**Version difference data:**

########################################

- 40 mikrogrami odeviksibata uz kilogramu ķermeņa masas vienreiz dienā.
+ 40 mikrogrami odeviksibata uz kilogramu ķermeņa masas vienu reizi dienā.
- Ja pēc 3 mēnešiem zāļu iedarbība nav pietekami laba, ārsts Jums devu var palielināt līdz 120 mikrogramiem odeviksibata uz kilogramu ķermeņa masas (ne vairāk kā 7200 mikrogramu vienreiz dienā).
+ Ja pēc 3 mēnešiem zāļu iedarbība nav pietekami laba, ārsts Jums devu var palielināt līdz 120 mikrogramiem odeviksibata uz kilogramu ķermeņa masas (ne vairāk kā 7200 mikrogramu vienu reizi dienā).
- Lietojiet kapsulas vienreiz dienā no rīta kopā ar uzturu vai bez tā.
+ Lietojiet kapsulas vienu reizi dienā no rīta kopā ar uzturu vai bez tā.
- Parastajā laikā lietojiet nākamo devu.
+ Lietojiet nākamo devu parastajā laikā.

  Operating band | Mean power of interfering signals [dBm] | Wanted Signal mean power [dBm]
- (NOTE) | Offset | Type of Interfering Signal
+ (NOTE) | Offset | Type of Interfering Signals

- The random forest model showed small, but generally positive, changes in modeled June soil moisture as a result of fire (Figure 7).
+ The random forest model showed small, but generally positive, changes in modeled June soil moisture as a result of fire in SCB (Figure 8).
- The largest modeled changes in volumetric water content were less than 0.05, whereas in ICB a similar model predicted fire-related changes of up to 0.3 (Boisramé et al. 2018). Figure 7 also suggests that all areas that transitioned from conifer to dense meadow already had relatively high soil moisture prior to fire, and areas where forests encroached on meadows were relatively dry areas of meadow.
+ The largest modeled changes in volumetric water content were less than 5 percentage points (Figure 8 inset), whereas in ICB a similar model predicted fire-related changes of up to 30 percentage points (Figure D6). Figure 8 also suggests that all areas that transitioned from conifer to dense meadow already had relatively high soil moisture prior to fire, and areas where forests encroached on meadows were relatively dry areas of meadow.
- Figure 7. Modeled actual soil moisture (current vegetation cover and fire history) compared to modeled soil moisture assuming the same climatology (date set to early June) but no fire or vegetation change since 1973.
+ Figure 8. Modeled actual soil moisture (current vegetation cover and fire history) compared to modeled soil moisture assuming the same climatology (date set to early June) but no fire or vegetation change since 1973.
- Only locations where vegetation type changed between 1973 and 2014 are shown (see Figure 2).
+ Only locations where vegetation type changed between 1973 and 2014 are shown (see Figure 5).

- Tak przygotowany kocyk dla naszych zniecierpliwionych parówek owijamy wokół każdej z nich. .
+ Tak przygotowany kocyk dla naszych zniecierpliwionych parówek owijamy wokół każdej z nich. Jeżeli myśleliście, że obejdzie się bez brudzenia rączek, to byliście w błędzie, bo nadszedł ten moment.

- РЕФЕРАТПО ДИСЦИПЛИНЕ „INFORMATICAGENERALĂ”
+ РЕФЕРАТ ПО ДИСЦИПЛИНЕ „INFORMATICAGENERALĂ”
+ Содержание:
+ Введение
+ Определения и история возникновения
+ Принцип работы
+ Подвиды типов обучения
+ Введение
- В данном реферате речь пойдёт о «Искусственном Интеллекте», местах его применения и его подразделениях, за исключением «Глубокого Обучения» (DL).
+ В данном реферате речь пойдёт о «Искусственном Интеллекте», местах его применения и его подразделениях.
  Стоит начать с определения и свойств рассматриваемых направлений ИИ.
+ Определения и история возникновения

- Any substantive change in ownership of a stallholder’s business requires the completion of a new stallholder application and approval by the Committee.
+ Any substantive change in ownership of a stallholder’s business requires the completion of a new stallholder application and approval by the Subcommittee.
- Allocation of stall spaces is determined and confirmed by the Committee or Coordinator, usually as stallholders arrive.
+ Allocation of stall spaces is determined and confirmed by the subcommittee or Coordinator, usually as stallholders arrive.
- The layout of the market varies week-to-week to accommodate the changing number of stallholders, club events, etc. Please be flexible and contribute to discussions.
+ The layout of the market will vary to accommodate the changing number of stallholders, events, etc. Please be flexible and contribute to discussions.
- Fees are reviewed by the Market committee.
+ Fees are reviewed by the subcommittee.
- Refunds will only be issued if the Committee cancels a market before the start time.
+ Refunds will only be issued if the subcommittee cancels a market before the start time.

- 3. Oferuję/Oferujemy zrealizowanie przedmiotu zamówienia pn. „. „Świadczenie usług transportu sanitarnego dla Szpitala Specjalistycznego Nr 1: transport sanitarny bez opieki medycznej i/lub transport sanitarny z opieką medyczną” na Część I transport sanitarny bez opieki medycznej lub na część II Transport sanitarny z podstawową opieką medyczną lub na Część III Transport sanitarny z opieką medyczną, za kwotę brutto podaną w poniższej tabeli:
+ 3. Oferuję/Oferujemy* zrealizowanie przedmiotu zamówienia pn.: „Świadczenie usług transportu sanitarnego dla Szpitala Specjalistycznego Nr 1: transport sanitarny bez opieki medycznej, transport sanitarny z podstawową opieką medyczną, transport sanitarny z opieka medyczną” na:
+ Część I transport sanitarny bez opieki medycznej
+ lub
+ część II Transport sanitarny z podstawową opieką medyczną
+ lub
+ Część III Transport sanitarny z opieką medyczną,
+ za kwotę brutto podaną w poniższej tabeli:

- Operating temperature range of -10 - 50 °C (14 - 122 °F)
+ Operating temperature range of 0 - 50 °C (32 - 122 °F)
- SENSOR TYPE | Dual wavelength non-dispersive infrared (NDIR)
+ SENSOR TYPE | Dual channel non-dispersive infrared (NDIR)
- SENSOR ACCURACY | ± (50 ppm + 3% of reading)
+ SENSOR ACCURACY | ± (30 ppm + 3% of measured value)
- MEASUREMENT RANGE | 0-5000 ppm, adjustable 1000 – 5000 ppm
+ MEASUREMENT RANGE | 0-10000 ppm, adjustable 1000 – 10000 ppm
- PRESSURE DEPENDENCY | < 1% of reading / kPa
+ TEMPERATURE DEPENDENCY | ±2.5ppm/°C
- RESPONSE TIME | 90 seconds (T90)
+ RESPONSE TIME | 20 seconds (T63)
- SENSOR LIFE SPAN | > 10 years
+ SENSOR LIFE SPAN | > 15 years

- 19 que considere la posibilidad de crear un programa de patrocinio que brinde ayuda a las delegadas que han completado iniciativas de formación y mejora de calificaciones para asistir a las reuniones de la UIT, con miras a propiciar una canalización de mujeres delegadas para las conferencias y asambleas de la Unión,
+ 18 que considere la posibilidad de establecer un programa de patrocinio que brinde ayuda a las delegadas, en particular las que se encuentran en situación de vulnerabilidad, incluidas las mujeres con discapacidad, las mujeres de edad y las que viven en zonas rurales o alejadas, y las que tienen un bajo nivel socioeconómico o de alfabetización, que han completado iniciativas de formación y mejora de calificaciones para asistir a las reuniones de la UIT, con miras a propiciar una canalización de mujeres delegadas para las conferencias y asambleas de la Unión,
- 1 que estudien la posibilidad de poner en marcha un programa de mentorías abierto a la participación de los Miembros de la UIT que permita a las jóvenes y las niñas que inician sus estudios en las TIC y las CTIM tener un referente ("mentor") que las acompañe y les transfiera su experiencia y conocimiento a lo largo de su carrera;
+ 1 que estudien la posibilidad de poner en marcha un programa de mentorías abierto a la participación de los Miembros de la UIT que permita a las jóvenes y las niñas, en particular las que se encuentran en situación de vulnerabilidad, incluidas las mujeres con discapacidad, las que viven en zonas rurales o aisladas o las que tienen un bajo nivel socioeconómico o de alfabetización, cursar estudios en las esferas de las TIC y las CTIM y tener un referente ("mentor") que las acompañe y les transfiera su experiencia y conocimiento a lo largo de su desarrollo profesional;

########################################

Look through the entries above, and wherever a line holds the string "sanitarny", copy it.

**WRITTEN RESPONSE:**
- 3. Oferuję/Oferujemy zrealizowanie przedmiotu zamówienia pn. „. „Świadczenie usług transportu sanitarnego dla Szpitala Specjalistycznego Nr 1: transport sanitarny bez opieki medycznej i/lub transport sanitarny z opieką medyczną” na Część I transport sanitarny bez opieki medycznej lub na część II Transport sanitarny z podstawową opieką medyczną lub na Część III Transport sanitarny z opieką medyczną, za kwotę brutto podaną w poniższej tabeli:
+ 3. Oferuję/Oferujemy* zrealizowanie przedmiotu zamówienia pn.: „Świadczenie usług transportu sanitarnego dla Szpitala Specjalistycznego Nr 1: transport sanitarny bez opieki medycznej, transport sanitarny z podstawową opieką medyczną, transport sanitarny z opieka medyczną” na:
+ Część I transport sanitarny bez opieki medycznej
+ część II Transport sanitarny z podstawową opieką medyczną
+ Część III Transport sanitarny z opieką medyczną,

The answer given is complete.